* **Work order**: Filter this material down to the lines that hold "picker", copying each one.

* **Dataset excerpts**:

[Start of section]

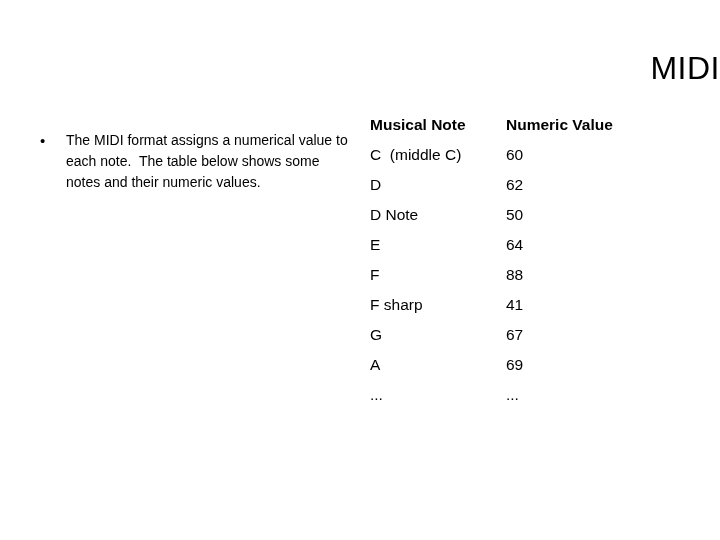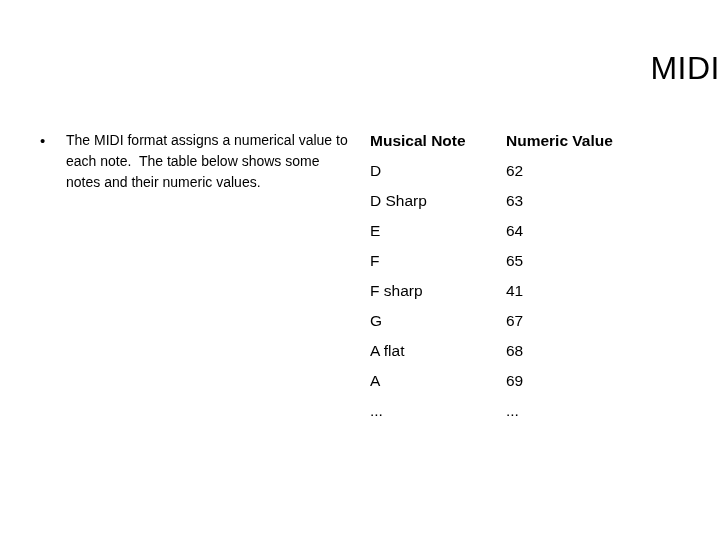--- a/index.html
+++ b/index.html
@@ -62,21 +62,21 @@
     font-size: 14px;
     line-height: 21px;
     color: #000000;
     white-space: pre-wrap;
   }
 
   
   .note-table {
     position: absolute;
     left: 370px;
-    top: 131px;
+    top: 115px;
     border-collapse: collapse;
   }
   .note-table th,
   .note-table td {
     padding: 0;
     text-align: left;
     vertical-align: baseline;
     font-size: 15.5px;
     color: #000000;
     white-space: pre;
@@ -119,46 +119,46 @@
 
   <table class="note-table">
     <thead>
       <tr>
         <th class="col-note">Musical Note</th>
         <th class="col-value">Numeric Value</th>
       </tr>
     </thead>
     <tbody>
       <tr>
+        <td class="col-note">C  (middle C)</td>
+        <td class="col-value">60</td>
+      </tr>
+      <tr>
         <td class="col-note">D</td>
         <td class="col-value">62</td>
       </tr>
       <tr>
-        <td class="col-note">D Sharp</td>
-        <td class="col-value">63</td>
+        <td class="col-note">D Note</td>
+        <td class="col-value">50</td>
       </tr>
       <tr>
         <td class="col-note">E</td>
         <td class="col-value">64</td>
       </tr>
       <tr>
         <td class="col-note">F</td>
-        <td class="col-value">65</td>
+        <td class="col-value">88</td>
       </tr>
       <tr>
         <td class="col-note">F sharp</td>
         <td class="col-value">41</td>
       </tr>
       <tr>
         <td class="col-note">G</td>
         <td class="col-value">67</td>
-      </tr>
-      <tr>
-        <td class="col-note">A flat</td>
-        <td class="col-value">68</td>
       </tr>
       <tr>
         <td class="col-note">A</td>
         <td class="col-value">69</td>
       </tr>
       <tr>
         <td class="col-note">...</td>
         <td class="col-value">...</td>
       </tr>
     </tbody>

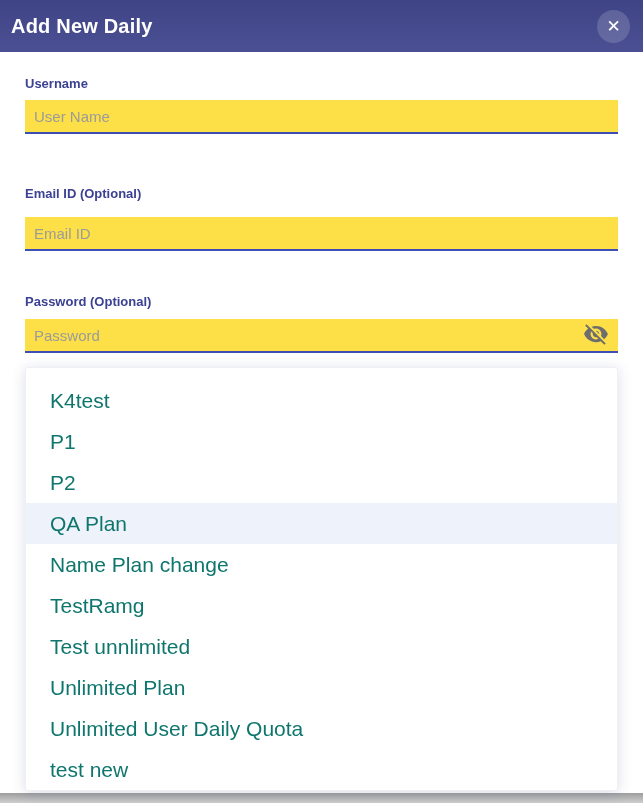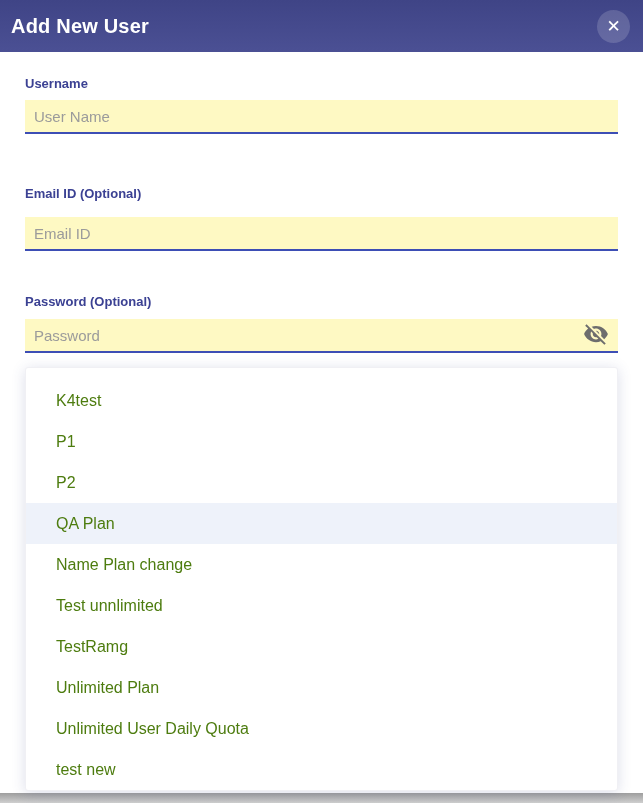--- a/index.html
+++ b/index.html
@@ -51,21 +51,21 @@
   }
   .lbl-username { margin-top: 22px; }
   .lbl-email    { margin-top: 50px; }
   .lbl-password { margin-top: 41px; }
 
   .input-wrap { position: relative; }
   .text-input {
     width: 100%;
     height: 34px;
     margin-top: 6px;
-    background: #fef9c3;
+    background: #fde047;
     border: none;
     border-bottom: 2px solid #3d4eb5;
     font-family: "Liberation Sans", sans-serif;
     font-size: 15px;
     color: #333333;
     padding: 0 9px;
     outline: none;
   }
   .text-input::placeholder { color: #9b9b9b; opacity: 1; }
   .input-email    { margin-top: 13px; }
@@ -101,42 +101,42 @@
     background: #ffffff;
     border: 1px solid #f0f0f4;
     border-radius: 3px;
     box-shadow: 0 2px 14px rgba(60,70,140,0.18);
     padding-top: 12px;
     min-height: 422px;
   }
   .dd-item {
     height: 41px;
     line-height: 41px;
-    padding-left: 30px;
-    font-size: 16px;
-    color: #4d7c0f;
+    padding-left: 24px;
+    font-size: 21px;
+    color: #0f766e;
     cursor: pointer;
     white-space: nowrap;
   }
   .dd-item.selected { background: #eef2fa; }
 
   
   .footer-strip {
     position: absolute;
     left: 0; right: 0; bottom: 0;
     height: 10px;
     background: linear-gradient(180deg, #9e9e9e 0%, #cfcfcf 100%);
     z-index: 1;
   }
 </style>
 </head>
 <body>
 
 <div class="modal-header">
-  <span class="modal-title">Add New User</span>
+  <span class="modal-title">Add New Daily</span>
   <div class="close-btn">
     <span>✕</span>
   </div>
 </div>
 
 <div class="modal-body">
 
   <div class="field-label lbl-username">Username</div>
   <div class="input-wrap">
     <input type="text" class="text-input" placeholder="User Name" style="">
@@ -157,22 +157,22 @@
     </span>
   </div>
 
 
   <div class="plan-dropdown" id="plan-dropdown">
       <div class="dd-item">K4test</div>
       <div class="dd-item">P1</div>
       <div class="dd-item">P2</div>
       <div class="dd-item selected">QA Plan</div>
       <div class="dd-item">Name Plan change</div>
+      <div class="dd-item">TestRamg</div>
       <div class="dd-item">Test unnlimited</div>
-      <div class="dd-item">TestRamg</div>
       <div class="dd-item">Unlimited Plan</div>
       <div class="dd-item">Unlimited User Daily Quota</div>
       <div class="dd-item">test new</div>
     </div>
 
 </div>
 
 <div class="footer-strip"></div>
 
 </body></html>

[End of section]
[Start of section]

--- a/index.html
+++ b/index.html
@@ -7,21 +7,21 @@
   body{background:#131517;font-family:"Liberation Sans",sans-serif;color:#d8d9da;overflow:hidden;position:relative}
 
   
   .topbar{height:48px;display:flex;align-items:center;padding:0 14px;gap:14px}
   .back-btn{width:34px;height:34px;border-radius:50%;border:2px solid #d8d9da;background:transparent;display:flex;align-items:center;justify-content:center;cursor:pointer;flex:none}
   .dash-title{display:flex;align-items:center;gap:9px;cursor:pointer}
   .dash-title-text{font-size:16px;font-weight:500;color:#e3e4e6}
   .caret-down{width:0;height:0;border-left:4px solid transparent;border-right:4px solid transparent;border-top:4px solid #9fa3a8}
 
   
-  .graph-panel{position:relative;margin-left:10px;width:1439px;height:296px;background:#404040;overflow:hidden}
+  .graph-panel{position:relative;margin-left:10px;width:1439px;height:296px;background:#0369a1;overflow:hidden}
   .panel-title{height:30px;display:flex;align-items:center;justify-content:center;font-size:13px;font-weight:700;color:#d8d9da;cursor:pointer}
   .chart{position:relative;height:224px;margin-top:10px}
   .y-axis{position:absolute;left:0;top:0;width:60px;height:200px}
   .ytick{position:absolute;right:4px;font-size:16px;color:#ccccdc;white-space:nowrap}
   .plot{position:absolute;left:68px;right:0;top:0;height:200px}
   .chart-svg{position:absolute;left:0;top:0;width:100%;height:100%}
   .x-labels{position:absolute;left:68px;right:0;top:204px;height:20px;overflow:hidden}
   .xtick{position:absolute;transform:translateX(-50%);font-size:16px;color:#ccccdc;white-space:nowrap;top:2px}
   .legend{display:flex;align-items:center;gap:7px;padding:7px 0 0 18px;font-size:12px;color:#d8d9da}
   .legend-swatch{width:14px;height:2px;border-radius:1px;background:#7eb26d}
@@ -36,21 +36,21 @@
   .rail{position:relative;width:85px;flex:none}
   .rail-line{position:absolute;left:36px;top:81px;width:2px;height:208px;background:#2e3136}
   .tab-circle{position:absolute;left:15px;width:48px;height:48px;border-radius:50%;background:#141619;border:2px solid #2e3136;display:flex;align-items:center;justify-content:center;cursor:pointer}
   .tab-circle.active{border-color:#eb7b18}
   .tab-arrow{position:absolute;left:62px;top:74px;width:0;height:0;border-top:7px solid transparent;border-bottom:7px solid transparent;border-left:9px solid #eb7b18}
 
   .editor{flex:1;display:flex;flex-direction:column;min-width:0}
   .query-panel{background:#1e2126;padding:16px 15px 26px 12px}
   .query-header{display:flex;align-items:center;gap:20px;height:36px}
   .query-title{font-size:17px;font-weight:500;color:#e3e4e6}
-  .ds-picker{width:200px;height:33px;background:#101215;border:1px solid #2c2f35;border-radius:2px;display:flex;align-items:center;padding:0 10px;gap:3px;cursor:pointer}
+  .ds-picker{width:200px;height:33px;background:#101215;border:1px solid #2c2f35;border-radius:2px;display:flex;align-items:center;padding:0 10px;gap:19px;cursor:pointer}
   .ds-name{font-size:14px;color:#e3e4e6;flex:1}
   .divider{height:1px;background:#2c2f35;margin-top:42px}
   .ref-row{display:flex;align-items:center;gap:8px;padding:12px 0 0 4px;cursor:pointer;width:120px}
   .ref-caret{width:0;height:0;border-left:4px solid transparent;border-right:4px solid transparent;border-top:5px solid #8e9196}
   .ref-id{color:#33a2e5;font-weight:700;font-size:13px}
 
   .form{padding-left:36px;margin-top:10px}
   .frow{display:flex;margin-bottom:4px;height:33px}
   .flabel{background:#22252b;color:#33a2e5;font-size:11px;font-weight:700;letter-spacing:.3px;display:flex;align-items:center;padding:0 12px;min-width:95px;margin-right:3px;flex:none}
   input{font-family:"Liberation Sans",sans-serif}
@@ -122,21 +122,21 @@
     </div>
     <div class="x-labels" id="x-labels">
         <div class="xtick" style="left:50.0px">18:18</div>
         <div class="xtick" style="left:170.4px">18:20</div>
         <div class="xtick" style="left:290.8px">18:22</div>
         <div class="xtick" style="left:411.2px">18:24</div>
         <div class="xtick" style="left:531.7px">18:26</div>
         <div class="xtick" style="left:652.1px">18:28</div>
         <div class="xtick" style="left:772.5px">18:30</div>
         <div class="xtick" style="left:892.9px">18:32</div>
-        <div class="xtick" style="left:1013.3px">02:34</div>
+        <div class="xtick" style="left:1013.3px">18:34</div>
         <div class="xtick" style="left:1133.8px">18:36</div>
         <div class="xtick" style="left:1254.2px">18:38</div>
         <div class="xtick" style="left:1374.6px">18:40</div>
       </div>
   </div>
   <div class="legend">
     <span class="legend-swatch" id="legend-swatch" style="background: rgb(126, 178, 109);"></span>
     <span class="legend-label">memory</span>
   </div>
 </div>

[End of section]

* **Completed exercise**:
-  .ds-picker{width:200px;height:33px;background:#101215;border:1px solid #2c2f35;border-radius:2px;display:flex;align-items:center;padding:0 10px;gap:3px;cursor:pointer}
+  .ds-picker{width:200px;height:33px;background:#101215;border:1px solid #2c2f35;border-radius:2px;display:flex;align-items:center;padding:0 10px;gap:19px;cursor:pointer}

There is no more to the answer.